What are the normal transport systems?
Thought is one, planning, a program, time set aside, an idea that really needs to be expressed, discussed, making something for a show.
They’re all very well and get us by when we’re not guided by the state of surrender.
What are some examples of an artist in a state of surrender?
Locally.
Late Tony Tuckson, he was deputy director of the AGNSW. He had integrated twentieth century European innovation. He had immersed himself in Aboriginal culture. When he did his late work, there was nothing to lose.
A bit, not much, of paint on a sheet of 6 x 4 Masonite, smeared as much as painted.
All of Tuckson’s followers are accolites, designers in comparison. Yes, that’s you, sorry.
We none of us can be as loose as that again. The market can’t take too many adventurers for one. Also, it is not often that artists have so little to lose, to take so little care, to such great effect.
Sidney Nolan had nothing to lose. In love with Sunday Reid, a virtual conscientious objector, with all the guilt that brought with it in 1940. When soldiers were heroes what was he to become? To be worthy in his own mind, but to be bigger in life than his contemporaries? He made war more than he made art. He made war against the prevailing mediocrity. He shaped post nuclear reality.
He and Tony Tuckson synthesised Picasso better that anybody. In fact if you could draw a line through the old ‘evolution’ of art from classicism through impressionism and Cezanne to Cubism, you would get to early Nolan as the pointy end of the arrow. Cubism had collapsed into mannerism through its other practitioners.

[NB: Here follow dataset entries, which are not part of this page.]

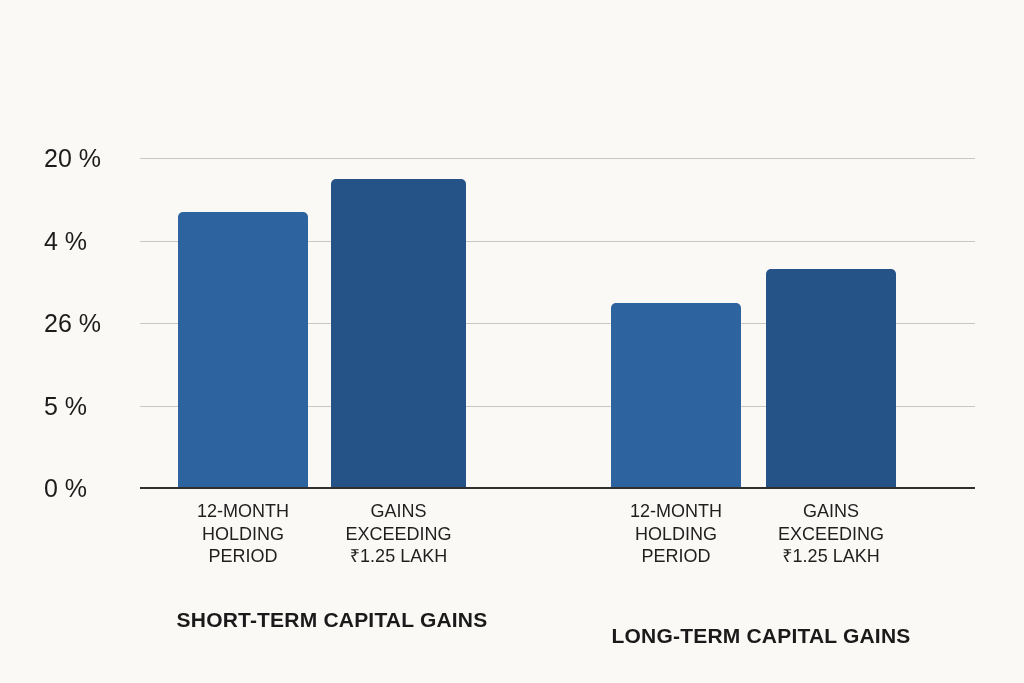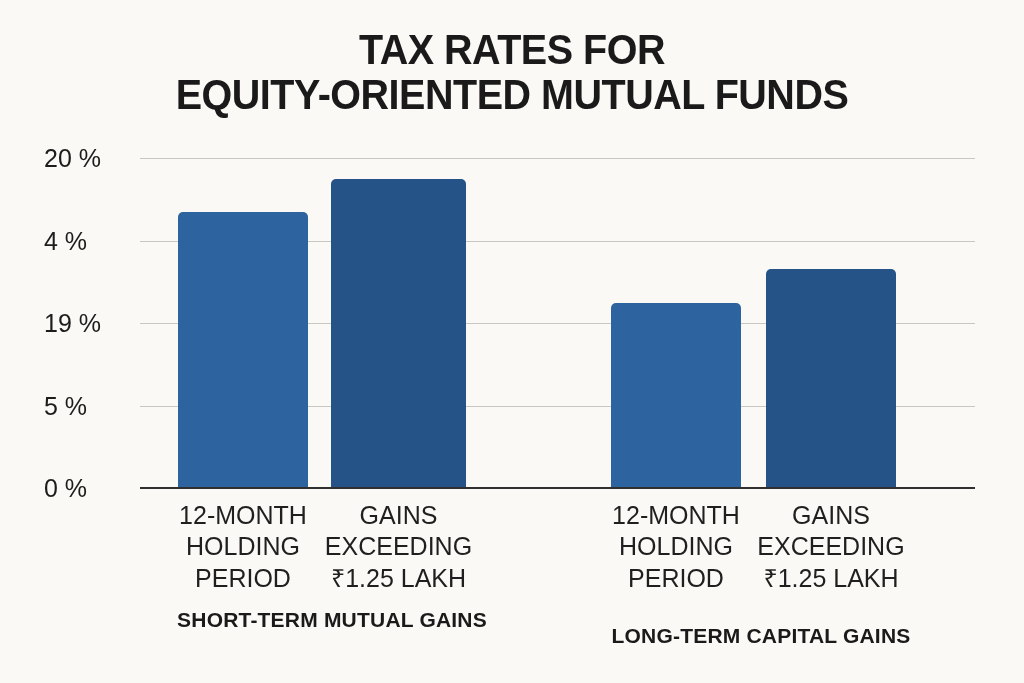--- a/index.html
+++ b/index.html
@@ -84,21 +84,21 @@
     position: absolute;
     bottom: 0;
     border-radius: 5px 5px 0 0;
   }
 
   
   .cat-label {
     position: absolute;
     top: 500px;
     text-align: center;
-    font-size: 25px;
+    font-size: 18px;
     line-height: 1.25;
     color: #1f1f1f;
     white-space: pre-line;
   }
 
   
   .group-label {
     position: absolute;
     top: 608px;
     text-align: center;
@@ -107,60 +107,56 @@
     color: #1a1a1a;
     letter-spacing: 0.2px;
     white-space: nowrap;
   }
 </style>
 </head>
 <body>
 
 <div id="chart-root">
 
-  <div class="chart-title">
-    <span class="title-line-1">TAX RATES FOR</span>
-    <span class="title-line-2">EQUITY-ORIENTED MUTUAL FUNDS</span>
-  </div>
 
   <div class="plot-area" id="plot-area">
     <div id="gridlines-layer">
         <div class="gridline" style="top: 0px;"></div>
         <div class="gridline" style="top: 82.5px;"></div>
         <div class="gridline" style="top: 165px;"></div>
         <div class="gridline" style="top: 247.5px;"></div>
       </div>
     <div id="bars-layer">
         <div class="bar" style="left: 38px; width: 130px; height: 275.55px; background: rgb(45, 99, 158);"></div>
         <div class="bar" style="left: 191px; width: 135px; height: 308.55px; background: rgb(37, 82, 135);"></div>
         <div class="bar" style="left: 471px; width: 130px; height: 184.8px; background: rgb(45, 99, 158);"></div>
         <div class="bar" style="left: 626px; width: 130px; height: 219.45px; background: rgb(37, 82, 135);"></div>
       </div>
     <div class="axis-baseline"></div>
     <div id="yticks-layer">
         <div class="ytick-wrap" style="top: 0px;">20 %</div>
         <div class="ytick-wrap" style="top: 82.5px;">4 %</div>
-        <div class="ytick-wrap" style="top: 165px;">19 %</div>
+        <div class="ytick-wrap" style="top: 165px;">26 %</div>
         <div class="ytick-wrap" style="top: 247.5px;">5 %</div>
         <div class="ytick-wrap" style="top: 330px;">0 %</div>
       </div>
   </div>
 
   <div id="cat-labels-layer">
       <div class="cat-label" style="left: 158px; width: 170px;">12-MONTH
 HOLDING
 PERIOD</div>
       <div class="cat-label" style="left: 311px; width: 175px;">GAINS
 EXCEEDING
 ₹1.25 LAKH</div>
       <div class="cat-label" style="left: 591px; width: 170px;">12-MONTH
 HOLDING
 PERIOD</div>
       <div class="cat-label" style="left: 746px; width: 170px;">GAINS
 EXCEEDING
 ₹1.25 LAKH</div>
     </div>
   <div id="group-labels-layer">
-      <div class="group-label" style="left: 82px; width: 500px;">SHORT-TERM MUTUAL GAINS</div>
+      <div class="group-label" style="left: 82px; width: 500px;">SHORT-TERM CAPITAL GAINS</div>
       <div class="group-label" style="left: 511px; width: 500px; margin-top: 16px;">LONG-TERM CAPITAL GAINS</div>
     </div>
 
 </div>
 
 </body></html>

There’s Adam Cullen, street wily, had his bait out for ten years before he caught the death he craved. In the process, again, when nothing is at stake, when nothing can be lost, when standards can be flaunted even if they were not entirely understood, it kind of doesn’t matter. Cullen took the utmost care to take so little.

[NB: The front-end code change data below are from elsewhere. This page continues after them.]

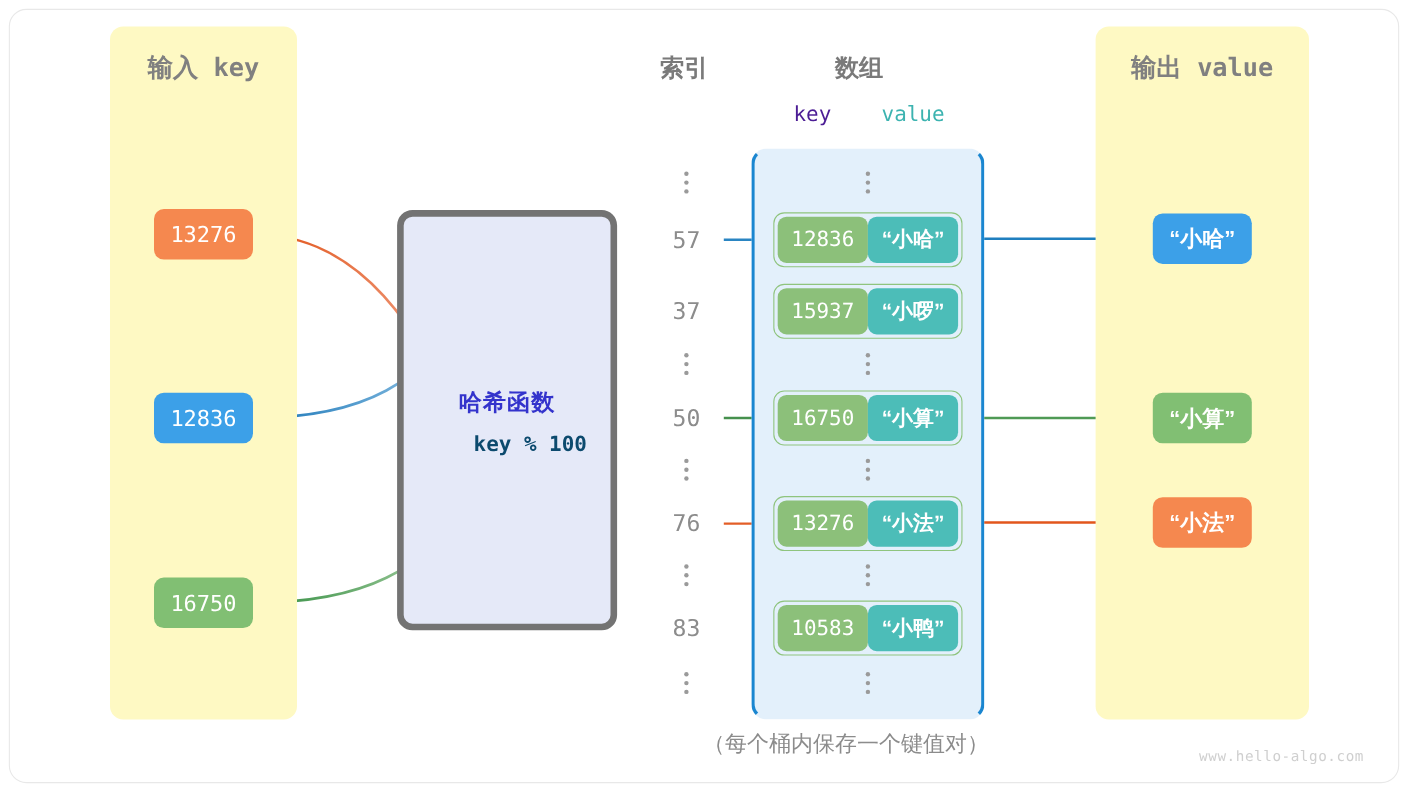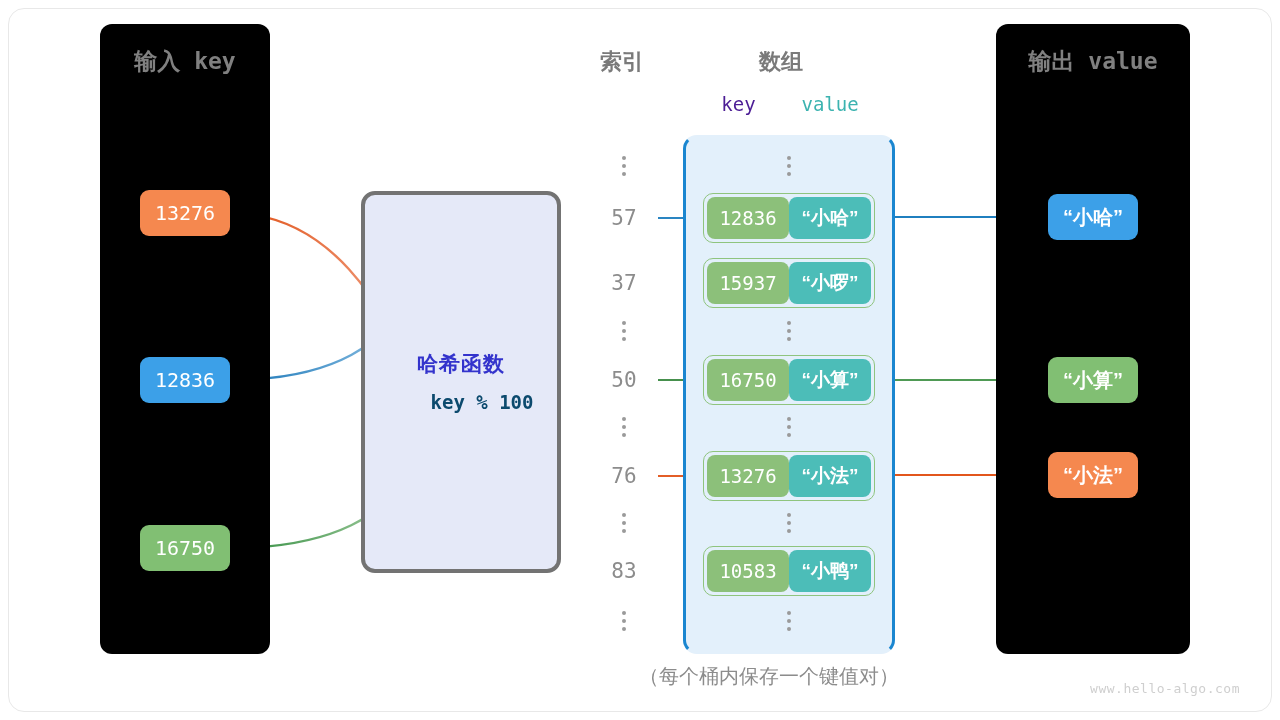--- a/index.html
+++ b/index.html
@@ -24,21 +24,21 @@
     width: 1264px;
     height: 704px;
     border: 1px solid #e8e8e8;
     border-radius: 16px;
     background: #ffffff;
     box-sizing: border-box;
   }
   
   .panel {
     position: absolute;
-    background: #000000;
+    background: #fef9c3;
     border-radius: 12px;
   }
   #panel-input  { left: 100px; top: 24px;  width: 170px; height: 630px; }
   #panel-output { left: 996px; top: 24px;  width: 194px; height: 630px; }
 
   .panel-title {
     position: absolute;
     top: 22px;
     left: 0;
     width: 100%;
@@ -51,21 +51,21 @@
   }
 
   
   #hash-box {
     position: absolute;
     left: 361px;
     top: 191px;
     width: 200px;
     height: 382px;
     background: #e5e9f8;
-    border: 4px solid #737373;
+    border: 6px solid #737373;
     border-radius: 14px;
     box-sizing: border-box;
   }
   #hash-title {
     position: absolute;
     left: 0; top: 155px; width: 100%;
     text-align: center;
     font-size: 21px;
     font-weight: bold;
     color: #3333cc;

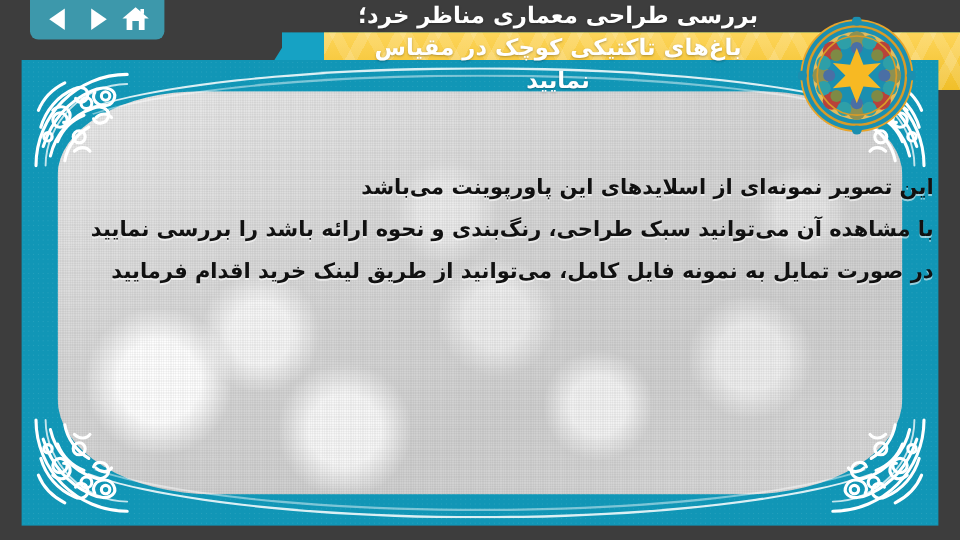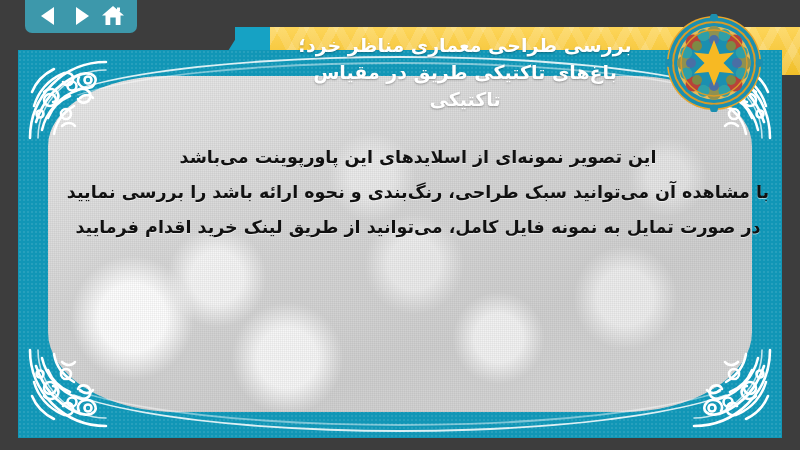--- a/index.html
+++ b/index.html
@@ -74,21 +74,20 @@
     position:absolute; left:250px; top:0px; width:430px;
     z-index:30;
     text-align:center;
     direction:rtl;
     color:#ffffff;
     font-size:19px;
     line-height:27px;
     font-weight:bold;
     text-shadow:0 1px 2px rgba(0,0,0,0.30);
     pointer-events:none;
-    margin-top:32px;
   }
   #slide-title .tl { display:block; white-space:nowrap; }
 
   
   #medallion {
     position:absolute; left:665px; top:14px; width:98px; height:98px;
     z-index:35;
   }
 
   
@@ -142,21 +141,20 @@
   #orn-tl { left:2px;  top:2px; }
   #orn-tr { right:2px; top:2px;  transform:scaleX(-1); }
   #orn-bl { left:2px;  bottom:2px; transform:scaleY(-1); }
   #orn-br { right:2px; bottom:2px; transform:scale(-1,-1); }
 
   
   #body-text {
     position:absolute; left:40px; top:90px; width:720px;
     z-index:25;
     direction:rtl;
-    text-align:center;
     color:#111111;
     font-size:17.5px;
     line-height:35px;
     font-weight:bold;
     text-shadow:0 1px 0 rgba(255,255,255,0.55);
   }
   #body-text .bl { display:block; white-space:nowrap; }
 </style>
 </head>
 <body>
@@ -168,22 +166,22 @@
     <div class="teal-shape"></div>
   </div>
 
   <div id="title-banner">
     <div class="shade"></div>
     <div class="chev"></div>
   </div>
 
   <div id="slide-title">
     <span class="tl">بررسی طراحی معماری مناظر خرد؛</span>
-    <span class="tl">باغ‌های تاکتیکی طریق در مقیاس</span>
-    <span class="tl">تاکتیکی</span>
+    <span class="tl">باغ‌های تاکتیکی کوچک در مقیاس</span>
+    <span class="tl">نمایید</span>
   </div>
 
   <div id="medallion">
     <svg width="98" height="98" viewBox="0 0 98 98" xmlns="http://www.w3.org/2000/svg">
       <circle cx="49" cy="49" r="47" fill="#e8a42a"></circle>
       <circle cx="49" cy="49" r="45.5" fill="#1b8fb0"></circle>
       <circle cx="49" cy="49" r="42" fill="#d99b27"></circle>
       <circle cx="49" cy="49" r="40" fill="#1b8fb0"></circle>
       <circle cx="49" cy="49" r="36.5" fill="#e3bb5c"></circle>
       <g>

What do we have when nothing really matters? We have what we want.
Hany Armanius thirty years ago was full of hate and fun in equal measure. He was the embodiment of rebellion against art. Everything he did eschewed the values of art and the systems that processed it. Quite quickly though, the world caught on and assimilated his thinking and you really can’t be both in and out at the same time.
There’s a limit for an appetite for end game art, even if that’s what we crave.
It’s hard to live out and maintain a state of surrender. You have to be self destructive, helps. To be at the end of one’s innings with nothing to lose is useful.
Plodders can be winners if they cover their tracks.
And there’s Emily. She more or less started painting at 80 with a golden flush every hand. She left a universe.
Even if we can’t maintain that state of terminal surrender, we still know the space. We wait for it to emerge and see it straightaway, as if it was the most obvious thing.
You just have to keep the prospect of that space alive, in your mind, and not be too tamed by the demands survival makes on us to be lame.
This state of surrender is a condition to which members of the SSS adhere as a condition of their membership.